Initiate annual or biannual screening mammograms early in women, and perform them regularly to screen for breast cancer. See Medical Care for considerations regarding prophylactic mastectomy. Mammograms in men may be considered, especially if clinically indicated, but men’s risk for breast cancer may not be increased over the general male population.

Thyroid ultrasound is recommended at the time of diagnosis and annually thereafter.[25]

Chest radiography may be performed.

Consider MRI of the brain if CNS symptoms are present to exclude Lhermitte-Duclos disease (dysplastic gangliocytoma of cerebellum). Based on a report by Lok et al, obtaining baseline head MRI findings from all patients diagnosed with Cowden disease (multiple hamartoma syndrome) may be reasonable because 35% of the Cowden disease (multiple hamartoma syndrome) patients studied had significant findings when one was obtained.[22] Significant CNS symptoms (including headache or other focal neurologic signs) also may indicate the need for a follow-up head MRI in Cowden syndrome patients. A study of Lhermitte-Duclos disease patients using positron emission tomography suggested that these patients should be followed regularly in case of progression of these lesions.[26]

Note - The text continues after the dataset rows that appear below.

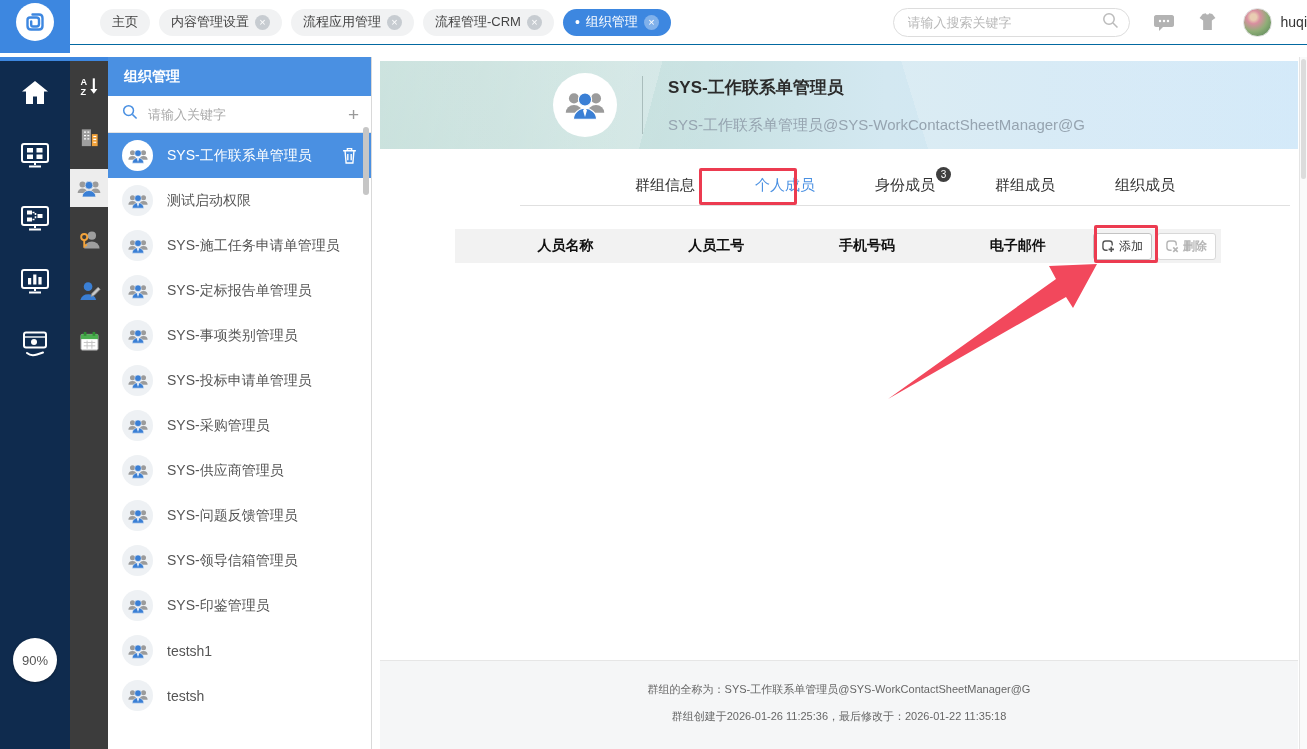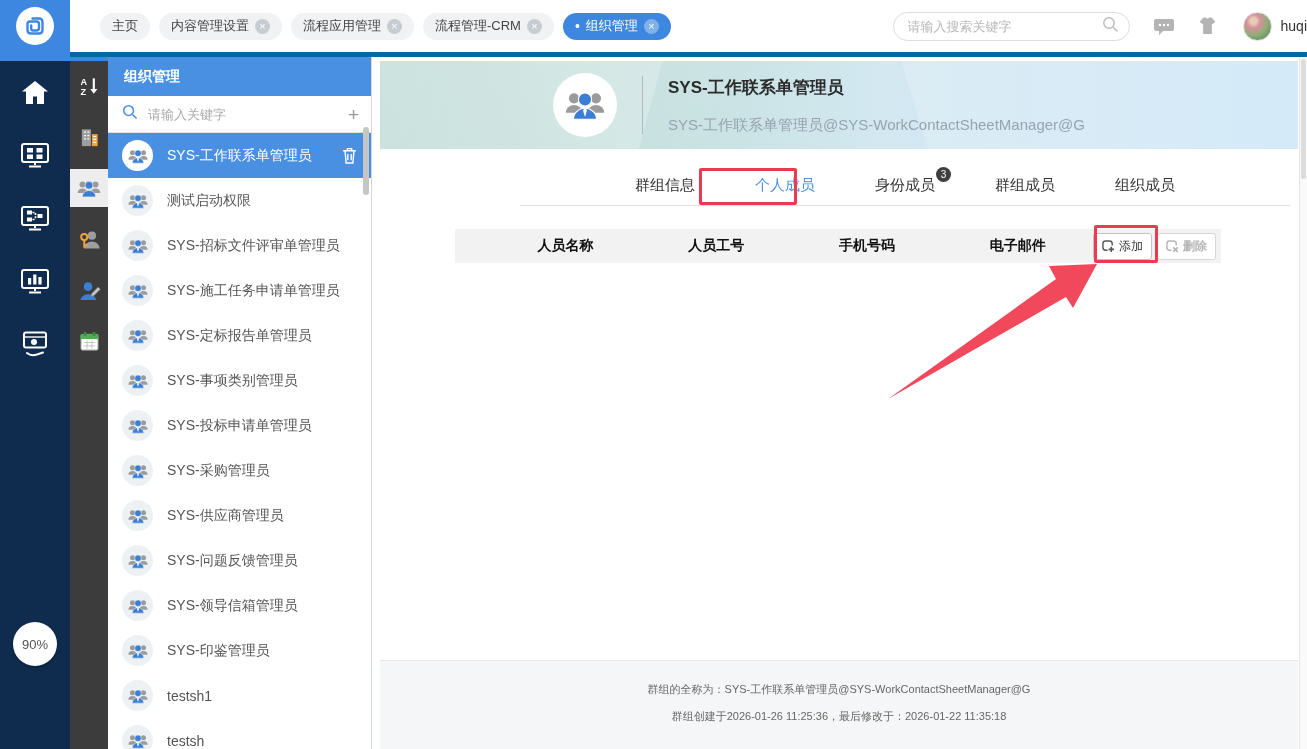"主页" .topbar { border-bottom: 5px solid #0369a1 -> 1px solid #0369a1; height: 57px -> 45px }
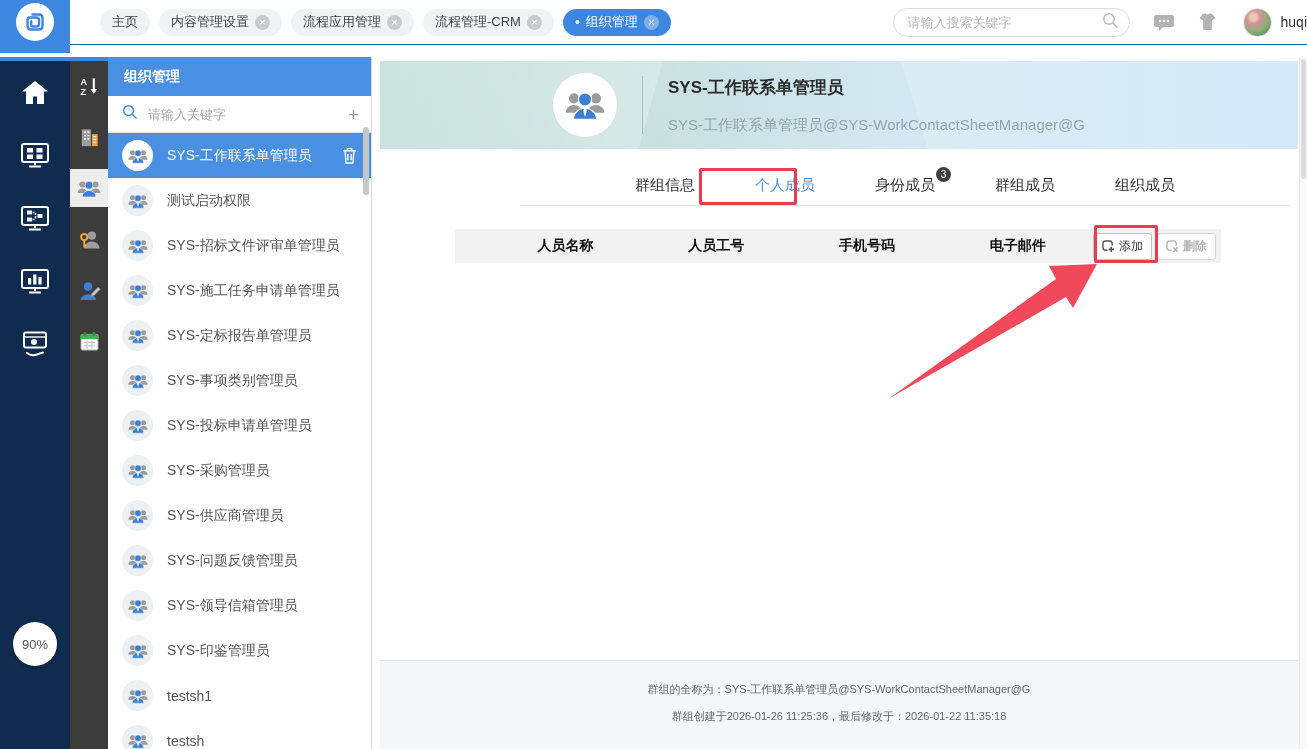"SYS-招标文件评审单管理员" div.p-item { html: <div> <span> <svg> <circle></circle> <path></path> <circle></circle> <path></path> <circle></circle> <path></path> <path></path> </svg> </span> <span>SYS-招标文件评审单管理员</span> </div> -> none }
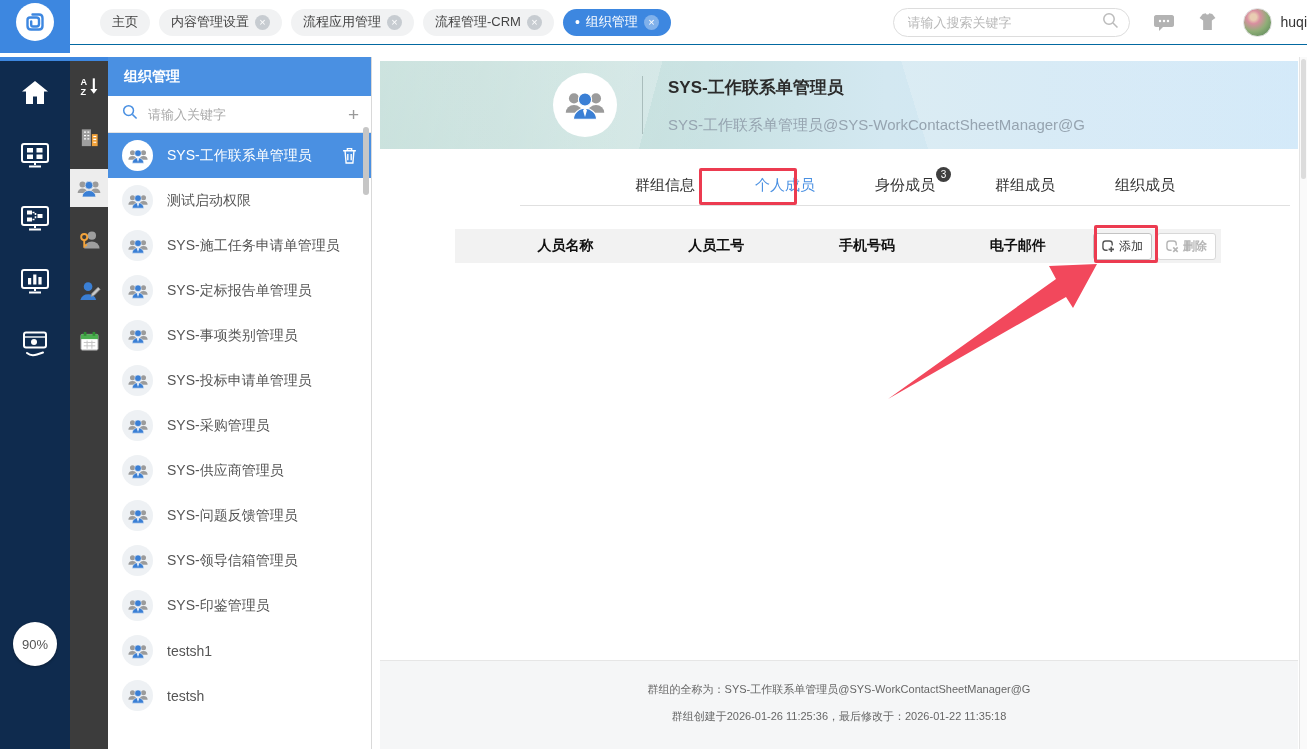"90%" .zoom-badge { top: 622px -> 638px }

Perform barium swallow and enema to exclude hamartomas of the GI tract. Alternatively, upper and lower GI endoscopy may be used. Routine occult blood tests should also be performed, although the real increased risk of colon cancer is yet to be determined. Polyps in Cowden syndrome patients may be nonadenomatous, but these hamartomatous polyps have been documented to progress to colonic adenocarcinoma.[27]

Perform intravenous pyelography if indicated clinically or if urinalysis shows an abnormality. Additionally, ultrasonography of the testes can also be considered. Seven of 8 patients with Cowden syndrome were shown to have testicular lipomatosis.[19]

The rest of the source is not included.